The overall development index went down by 0.5%, with 4Ns domains making the biggest negative jump from 15.5% to 11.3%. 2Ls remained the most developed category at 35.95%, followed by the 3Ls (28.46%) and the 2Cs (28.08%). With the exception of 2Ns at 18%, all the other categories register development indexes between 10% to 15%, with 4Ls being the most developed (14.4%) and the 5Ns being the least developed (10%). 3Ns, 4Ns and 3Cs rank somewhere in the middle, respectively at 12.2%, 11.3% and 12.9%.
2Ls .com domains registered a record $6M in escrow.com transactions, by far the best result since the publication of the report. 4Ls kept a consistent $4.8M in turnover, followed by another strong quarter for the 3Ls at $3.5M. 3Ns and 4Ns also posted good quarters, respectively with $2.8M and $1.3M in escrow.com sales. While escrow.com did not record any 2Ns transactions, the other categories (5Ns, 2Cs and 3Cs) posted an aggregate of almost $1M, respectively at $225k, $143k and $562k. The total amount of sales reported by ShortNames.com was $7.7M, with 4,108 transactions and 0.67% turnover.
The negative trends came from 5th percentile values which kept registering double digits losses: 3Ls -21.46%; 5Ns -16.93% and 3Cs -11.11%. 4Ls lost only -3.13%. The positive note came from the median values (not present in our report) which showed significant increases for the 3Ls, 4Ls and 4Ns.
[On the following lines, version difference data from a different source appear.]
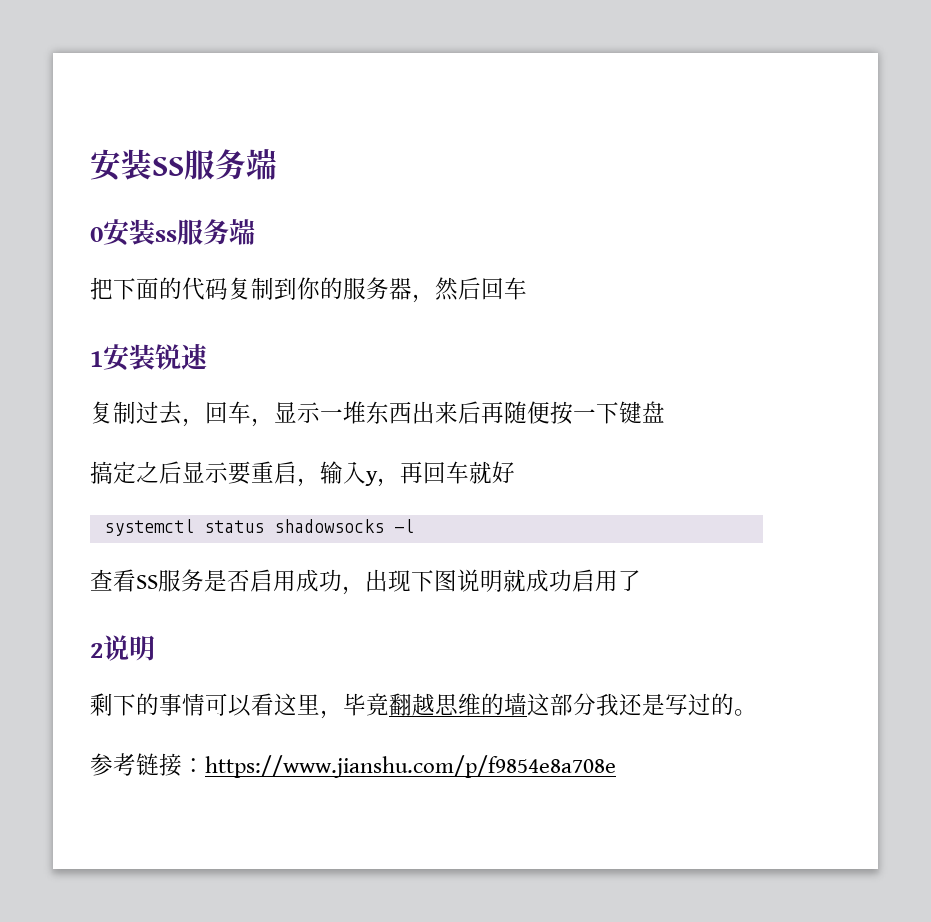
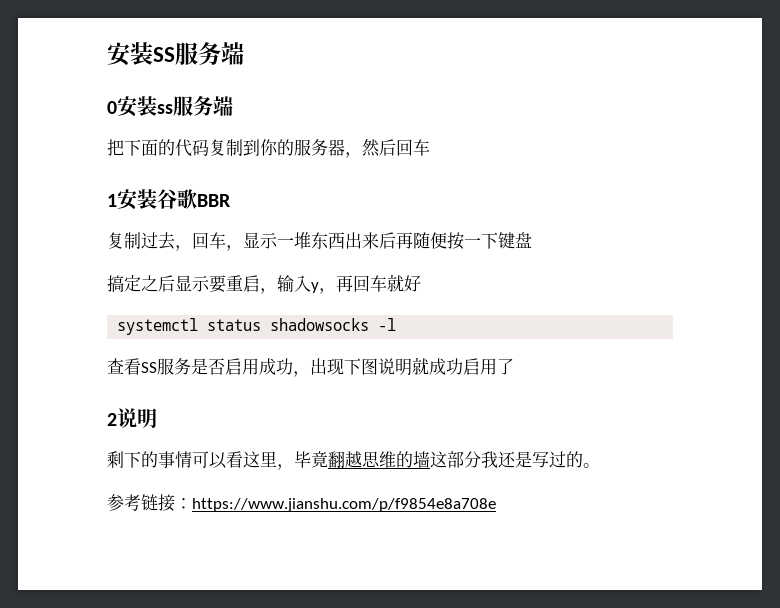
[155,343,208,370] 锐速 -> [157,189,231,209] 谷歌BBR

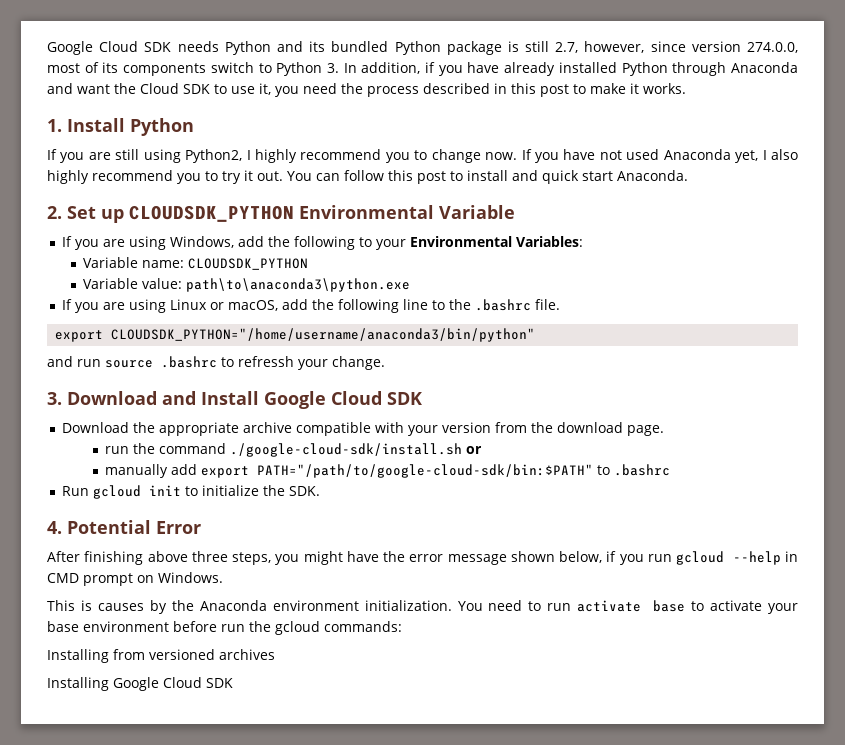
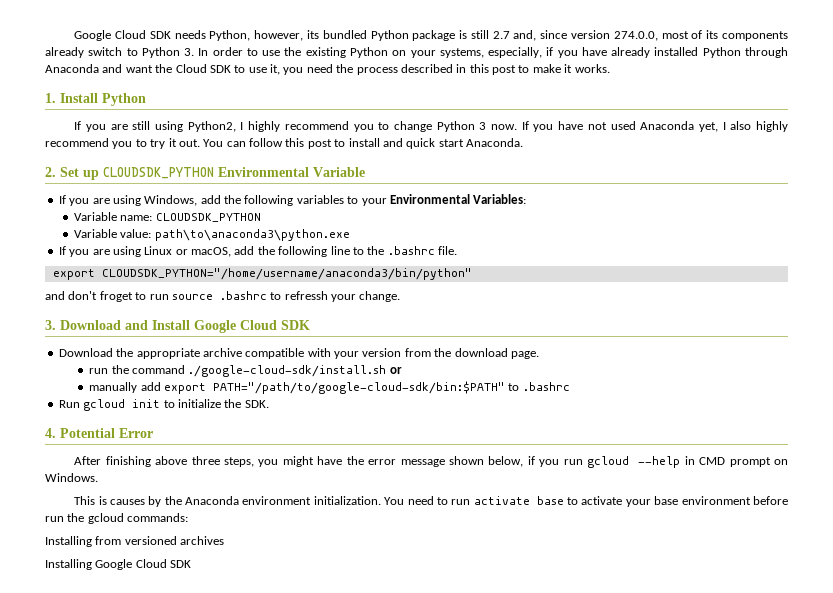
[224,41,303,55] Python and -> [209,30,304,41] Python, however,
[555,41,645,53] 2.7, however, -> [492,30,537,41] 2.7 and,
(207, 69) none -> [45,47,84,58] already
[361,62,421,74] addition, -> [212,47,543,58] order to use the existing Python on your systems, especially,
(481, 156) none -> [436,121,487,132] Python 3
(355, 243) none -> [296,195,344,204] variables
(73, 361) none -> [68,291,147,302] don't froget to

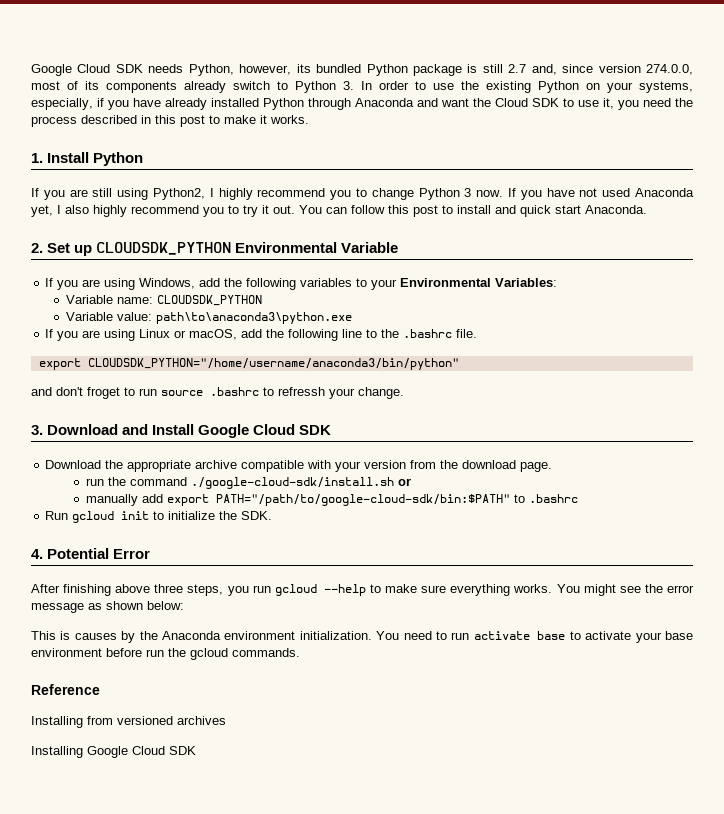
[282,456,789,468] [45,473,98,482] might have the error message shown below, if you run gcloud --help in CMD prompt on Windows. -> [252,584,695,596] [31,601,184,613] run gcloud --help to make sure everything works. You might see the error message as shown below:
[127,513,189,522] commands: -> [232,648,300,657] [31,684,100,695] commands. // Reference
This disparity in performance could be interpreted in two ways: 1) the domains sold in Q1 might have been of superior quality compared to last quarter, or 2) the value ranges of liquid domains are starting to polarize again. Lower liquidity in the second tier categories might also play a factor.
The key question for investors is when to buy batches of domain names at floor prices, as opposed to cherry picking ones with the highest end user potential, or selling their existing inventory altogether. The mix of positive signals (high sales volume for valuable categories) and negative signals (constant descent of 5th percentile values for the least valuable categories), can only mean that investors should continue looking at fewer but higher quality domains.